> _AVAILABLE DATA_
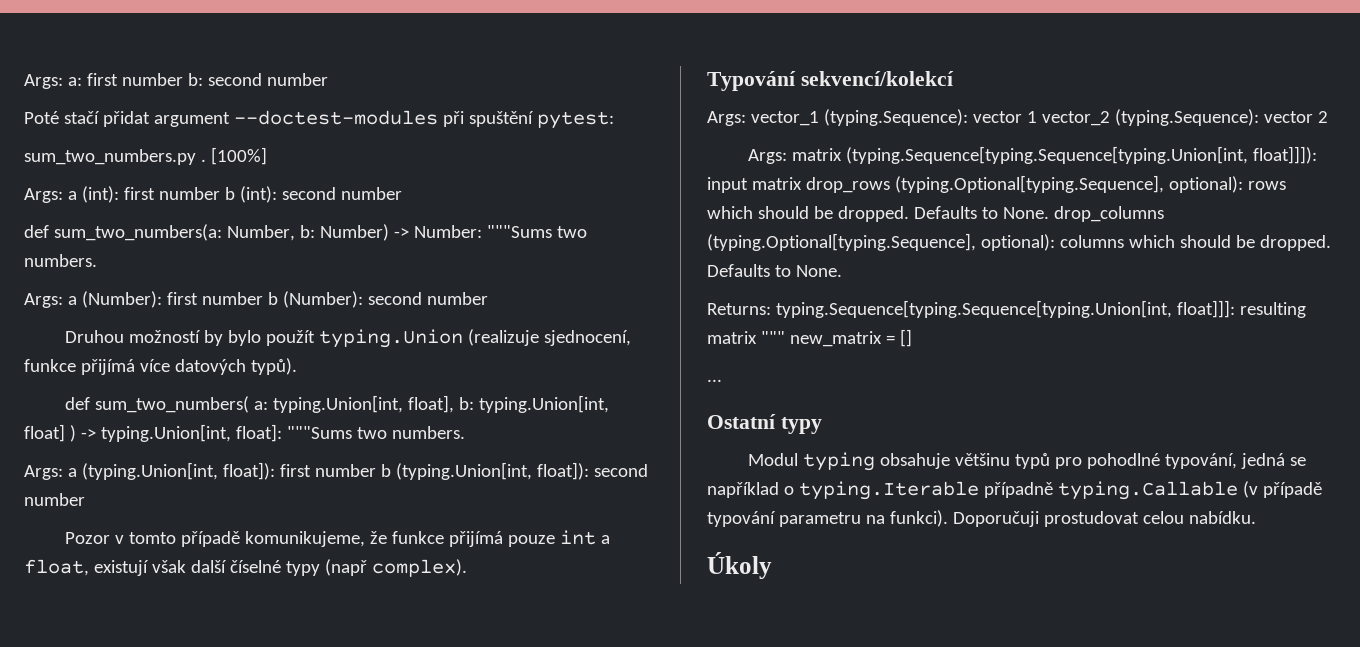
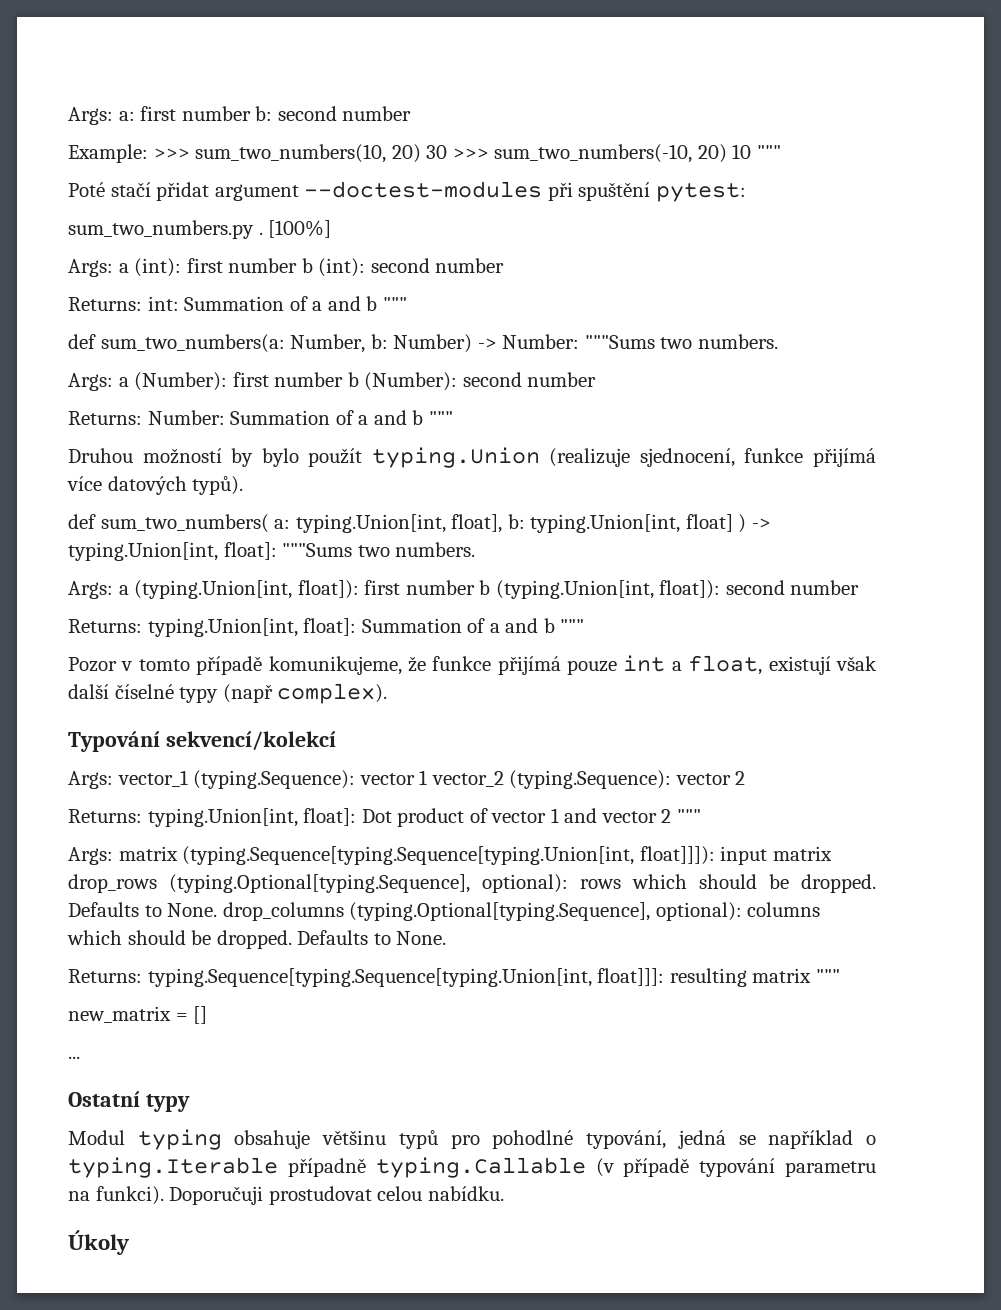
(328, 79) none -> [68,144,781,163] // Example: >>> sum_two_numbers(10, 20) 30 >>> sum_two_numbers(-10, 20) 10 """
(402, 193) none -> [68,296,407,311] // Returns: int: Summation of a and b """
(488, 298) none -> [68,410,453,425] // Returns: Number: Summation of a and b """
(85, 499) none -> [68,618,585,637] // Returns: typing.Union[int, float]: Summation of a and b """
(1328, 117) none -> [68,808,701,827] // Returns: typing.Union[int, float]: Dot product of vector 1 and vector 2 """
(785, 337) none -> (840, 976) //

> _EXERCISE_
All lines in the preceding records that hold the word "float" need to be copied.

> _SOLVED EXERCISE_
(85, 499) none -> [68,618,585,637] // Returns: typing.Union[int, float]: Summation of a and b """
(1328, 117) none -> [68,808,701,827] // Returns: typing.Union[int, float]: Dot product of vector 1 and vector 2 """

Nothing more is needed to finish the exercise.